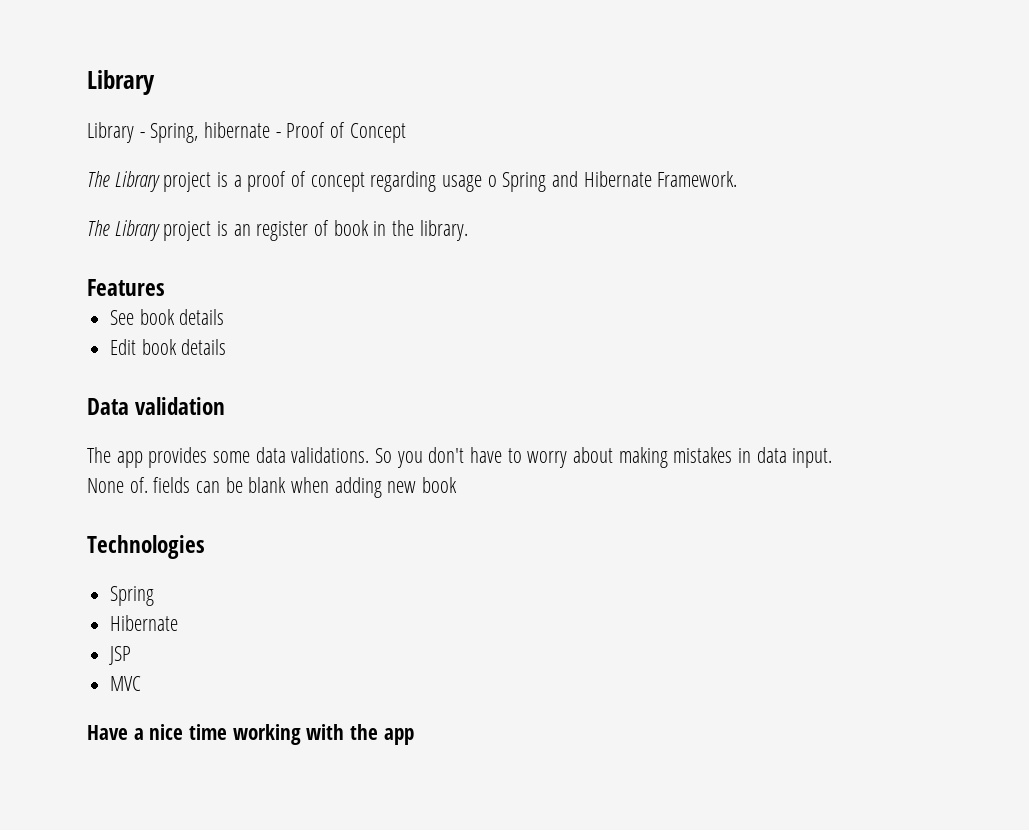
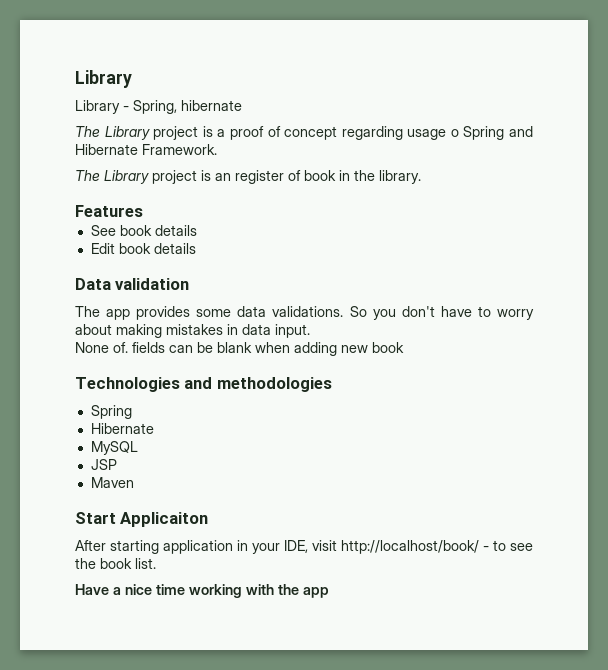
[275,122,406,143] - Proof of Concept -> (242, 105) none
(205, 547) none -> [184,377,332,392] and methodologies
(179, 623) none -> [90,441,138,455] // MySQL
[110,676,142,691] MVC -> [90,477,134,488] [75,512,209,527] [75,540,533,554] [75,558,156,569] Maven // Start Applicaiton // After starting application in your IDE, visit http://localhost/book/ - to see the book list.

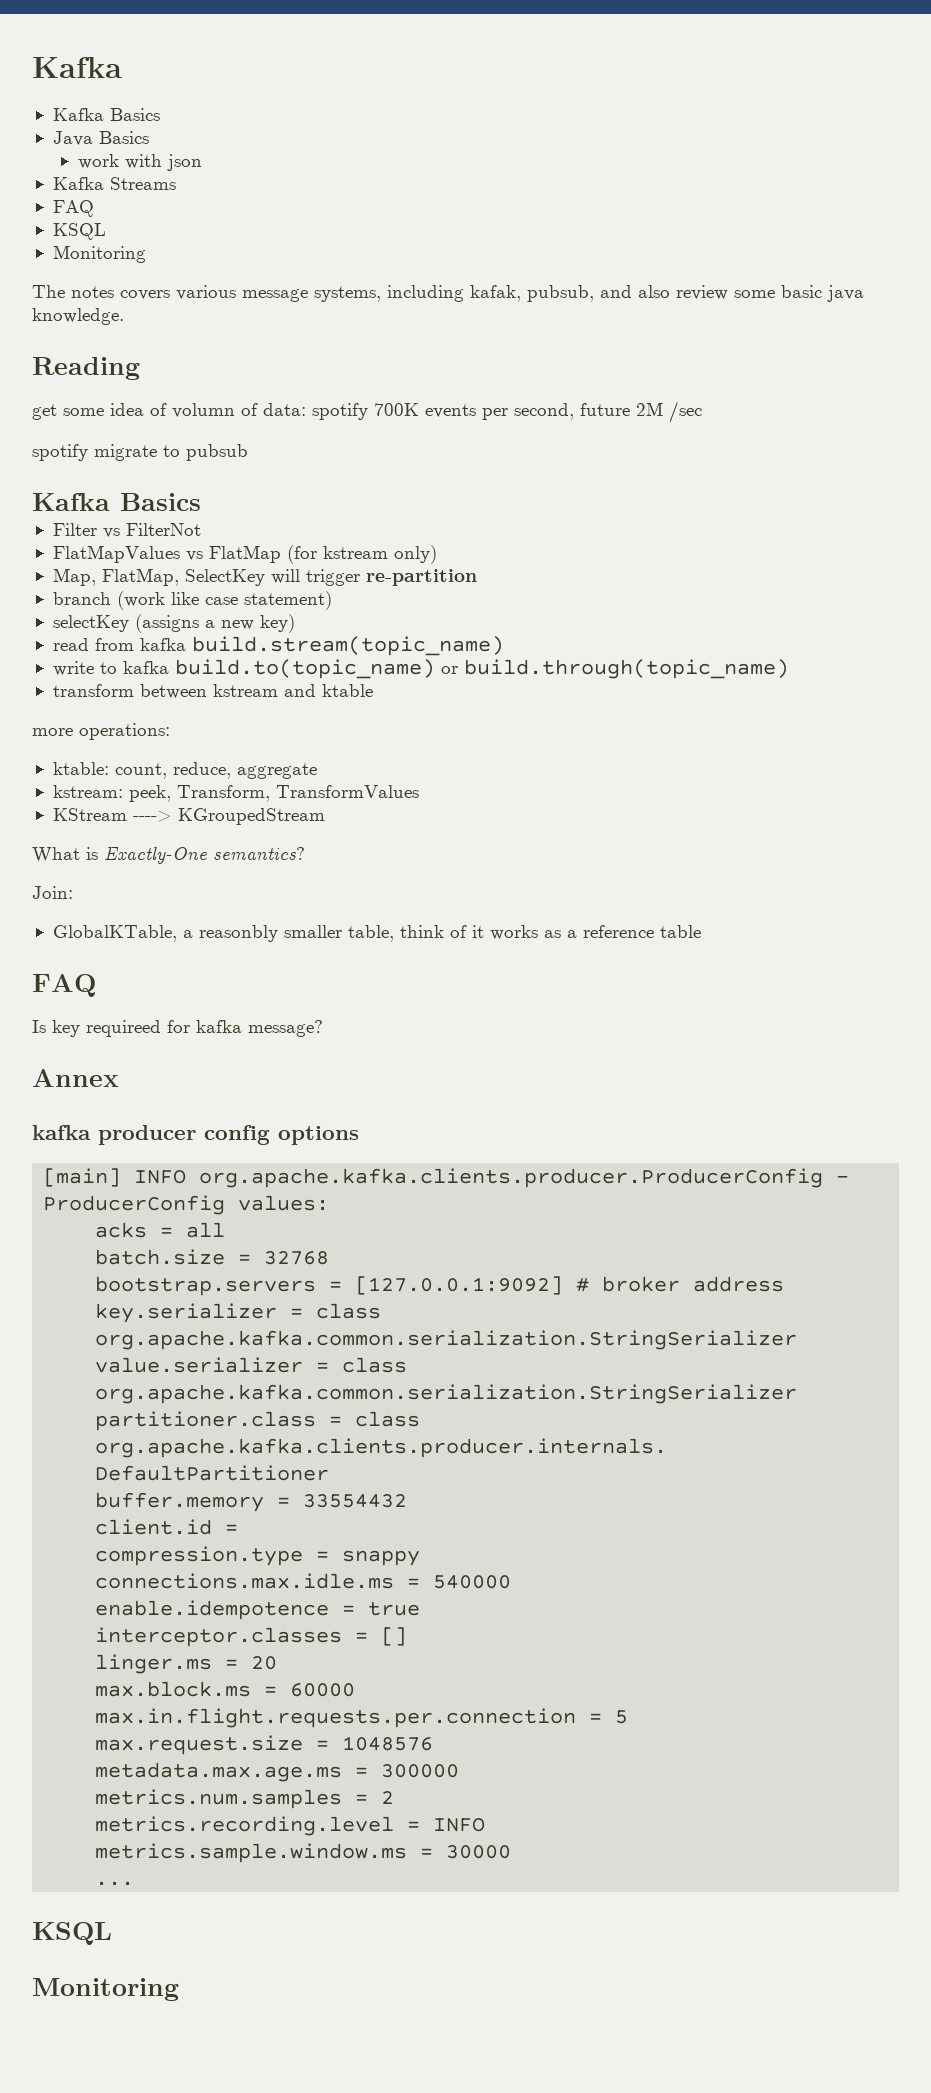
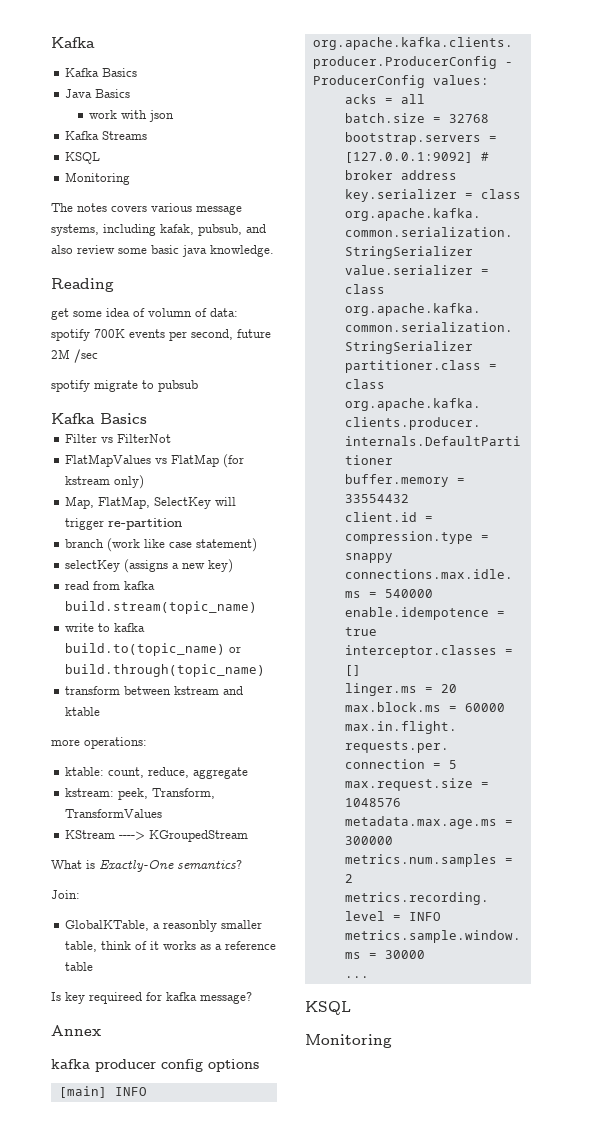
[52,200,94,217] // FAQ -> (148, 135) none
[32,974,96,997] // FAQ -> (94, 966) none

▶ Work request
Copy out whichever lines of the listing contain the word "none".

▶ Solution for this exercise
[275,122,406,143] - Proof of Concept -> (242, 105) none
(205, 547) none -> [184,377,332,392] and methodologies
(179, 623) none -> [90,441,138,455] // MySQL
[52,200,94,217] // FAQ -> (148, 135) none
[32,974,96,997] // FAQ -> (94, 966) none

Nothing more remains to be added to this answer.